Ingredients

The following ingredients have 6 Servings
  • 15ml (1 tbsp) vegetable oil
  • 500g (1lb) mini chicken breast fillets
  • 15ml (1 tbsp) butter
  • 500g (1lb) leeks, washed and chopped
  • 500g (1lb) arborio rice
  • 250ml (1 cup) white wine
  • 5ml (1 tbsp) fresh or dried thyme
  • 1.25ℓ (5 cups) chicken stock
  • 1 lemon, zest and juice
  • 60g (2oz) hard cheese, grated

Instruction

  • Heat the oil in a large casserole.
  • Brown the chicken on all sides, then remove from the heat.
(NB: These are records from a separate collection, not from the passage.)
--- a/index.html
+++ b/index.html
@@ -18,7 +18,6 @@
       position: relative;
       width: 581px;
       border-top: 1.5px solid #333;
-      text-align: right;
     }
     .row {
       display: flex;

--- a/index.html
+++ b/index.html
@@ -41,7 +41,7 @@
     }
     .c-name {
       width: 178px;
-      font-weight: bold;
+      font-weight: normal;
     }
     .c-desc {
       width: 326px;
  • Melt the butter in the same casserole and gently fry the leeks for 5 minutes or until softened.
  • Stir in the rice and increase the heat.
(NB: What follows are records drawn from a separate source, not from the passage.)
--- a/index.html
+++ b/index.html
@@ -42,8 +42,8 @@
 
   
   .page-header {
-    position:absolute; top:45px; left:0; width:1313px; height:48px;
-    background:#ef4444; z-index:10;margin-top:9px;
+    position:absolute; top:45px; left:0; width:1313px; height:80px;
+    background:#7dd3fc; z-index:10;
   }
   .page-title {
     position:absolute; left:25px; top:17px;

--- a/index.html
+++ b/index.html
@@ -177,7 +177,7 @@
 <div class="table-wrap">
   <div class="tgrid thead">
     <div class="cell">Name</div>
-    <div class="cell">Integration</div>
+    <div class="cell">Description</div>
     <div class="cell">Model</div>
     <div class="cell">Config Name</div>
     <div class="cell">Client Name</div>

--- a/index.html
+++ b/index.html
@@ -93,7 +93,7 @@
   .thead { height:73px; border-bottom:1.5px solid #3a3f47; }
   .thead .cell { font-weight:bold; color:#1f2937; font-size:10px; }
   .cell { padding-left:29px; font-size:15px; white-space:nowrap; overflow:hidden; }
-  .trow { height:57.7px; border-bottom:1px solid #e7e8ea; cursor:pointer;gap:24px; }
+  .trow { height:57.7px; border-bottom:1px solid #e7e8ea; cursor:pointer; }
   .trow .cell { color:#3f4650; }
  • Pour in the wine and let the mixture bubble while stirring.
  • Add the thyme, 250ml (1 cup) of stock, the browned chicken and its juices and lower the heat to a slow simmer.
  • Stir continuously for 15 minutes, while adding splashes of stock until you run out.
  • Stir in the lemon zest and juice and continue cooking for 5 more minutes or until the rice and chicken are cooked.
  • Serve immediately with the grated cheese on the side.